В сенях послышались шаги, затем дверь открылась, и на порог ступил господин в дорожном костюме и при кожаном дорожном саквояже…
— Вы — Кокошин? — догадался Иван Федорович.
— Да, я Кокошин, — ответил господин в дорожном костюме.
Дверь в покои Марьи Степановны Кокошиной была заперта изнутри. Воловцов с Песковым переглянулись, затем Иван Федорович резко нажал на дверь плечом, гвоздь, забитый несколько часов назад, выскочил снова, петля свесилась вниз, крюк от нее освободился, и дверь открылась.
— Да-а, — протянул Песков, уважительно глянув на Воловцова. — Мы приходим, дверь заперта изнутри, и в комнате никого нет.
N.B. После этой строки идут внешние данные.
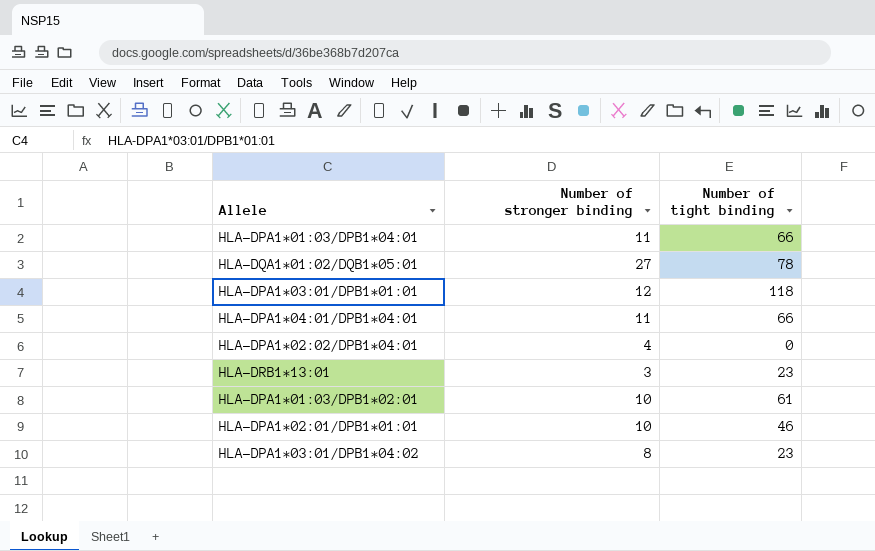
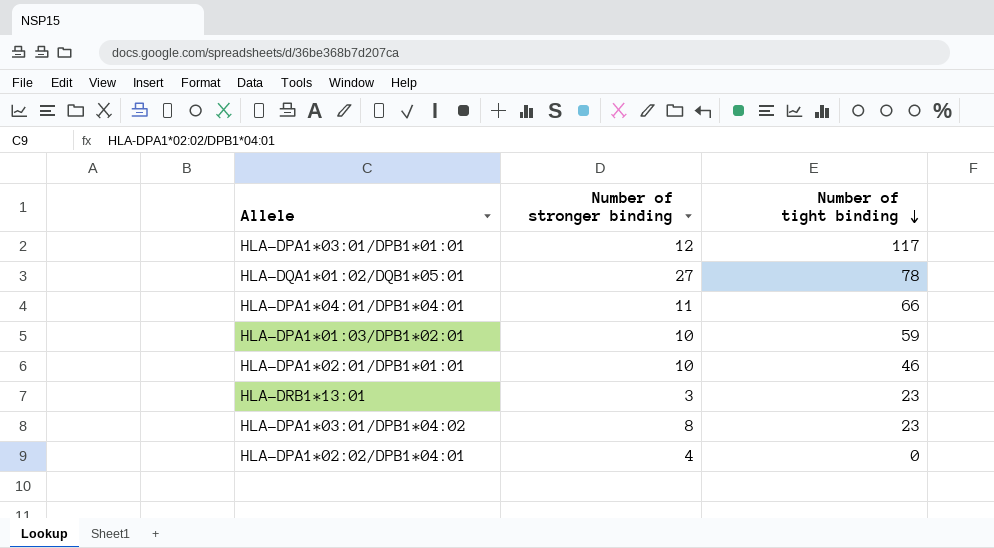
row order: none -> Number of tight binding descending
row HLA-DPA1*01:03/DPB1*04:01: 11 | 66 -> none
HLA-DPA1*03:01/DPB1*01:01 | Number of tight binding: 118 -> 117
HLA-DPA1*01:03/DPB1*02:01 | Number of tight binding: 61 -> 59

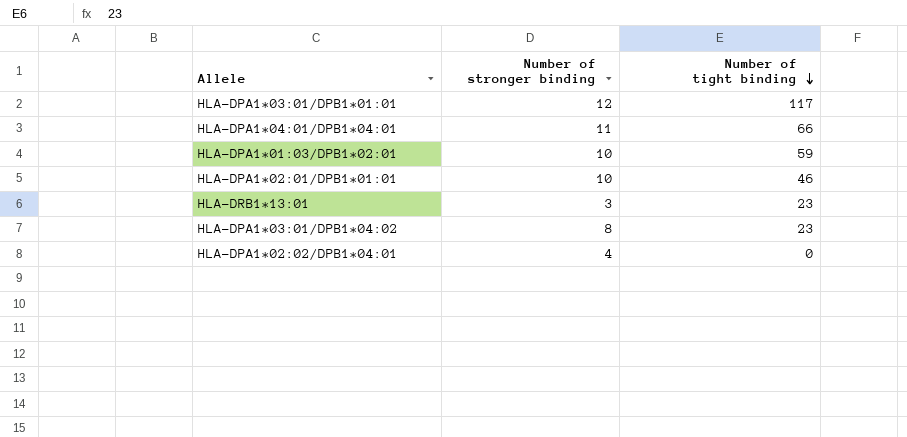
row HLA-DQA1*01:02/DQB1*05:01: 27 | 78 -> none

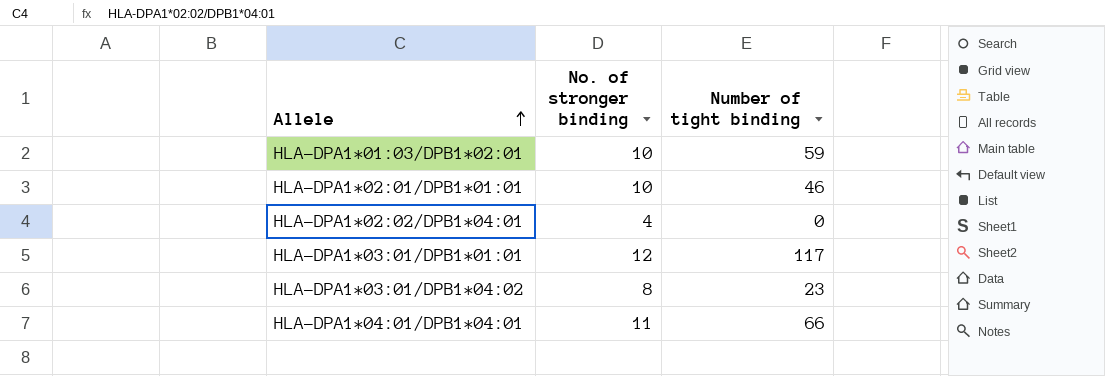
row order: Number of tight binding descending -> Allele ascending
column name: Number of stronger binding -> No. of stronger binding
row HLA-DRB1*13:01: 3 | 23 -> none

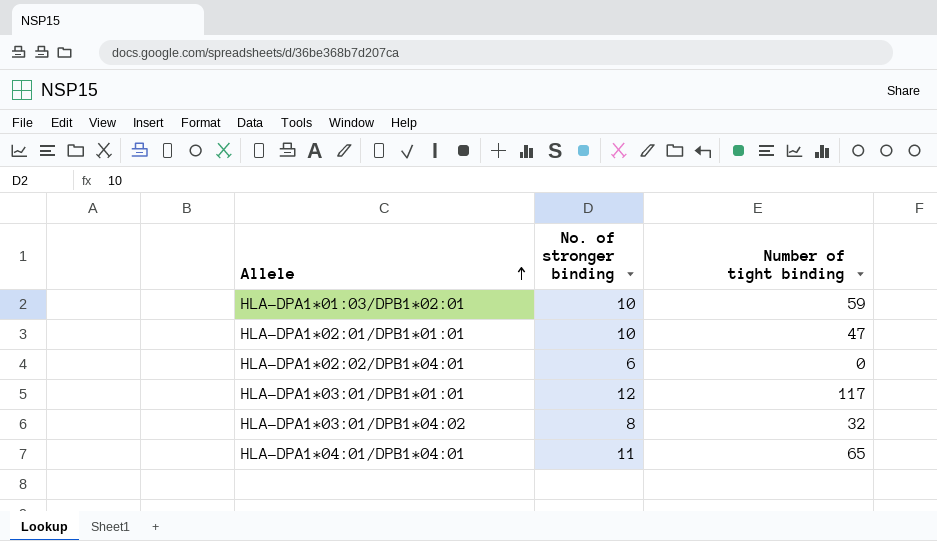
HLA-DPA1*02:01/DPB1*01:01 | Number of tight binding: 46 -> 47
HLA-DPA1*02:02/DPB1*04:01 | No. of stronger binding: 4 -> 6
HLA-DPA1*03:01/DPB1*04:02 | Number of tight binding: 23 -> 32
HLA-DPA1*04:01/DPB1*04:01 | Number of tight binding: 66 -> 65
Эффектно.
— Благодарю вас, — произнес Воловцов и осекся, поскольку невольно взглянул на Кокошина, бледного, как свежевыстиранное полотно. — Вам плохо? — спросил он, обеспокоенный видом Владимира Игнатьевича.
— Да, мне нехорошо, — ответил Кокошин, расстегивая ворот сорочки.
— Может, присядете? — предложил Песков.
Кокошин кивнул и сел в кресло возле стола, уставившись на обгорелые доски пола.
— Был пожар? — с трудом разлепил он губы.
— Был… — Песков не знал, что ответить, только добавил: — Небольшой.
— Вы расскажете, как все произошло? — спросил Кокошин после паузы.
— А вы готовы выслушать? — посмотрел ему прямо в глаза Иван Федорович.
— Да, — нетвердо ответил сын Марьи Степановны.
— Нет, вы не готовы, — покачал головой Воловцов. — Может, позже?
— Нет, сейчас, — уже твердо произнес Кокошин.
— Хорошо, — согласился Иван Федорович. — Видите пространство возле стола между сгоревшими половыми досками?
— Да, — не сразу ответил Владимир Игнатьевич.
— На этом месте лежала ваша матушка, — как можно мягче сказал Иван Федорович.
— Она… сгорела? — Кокошин уронил голову и заплакал.
— Ее сожгли, — жестко, даже с ненавистью, произнес Воловцов. Конечно, жесткость эта и ненависть предназначалась вовсе не для сына несчастной старушки, а тем, кто это сделал.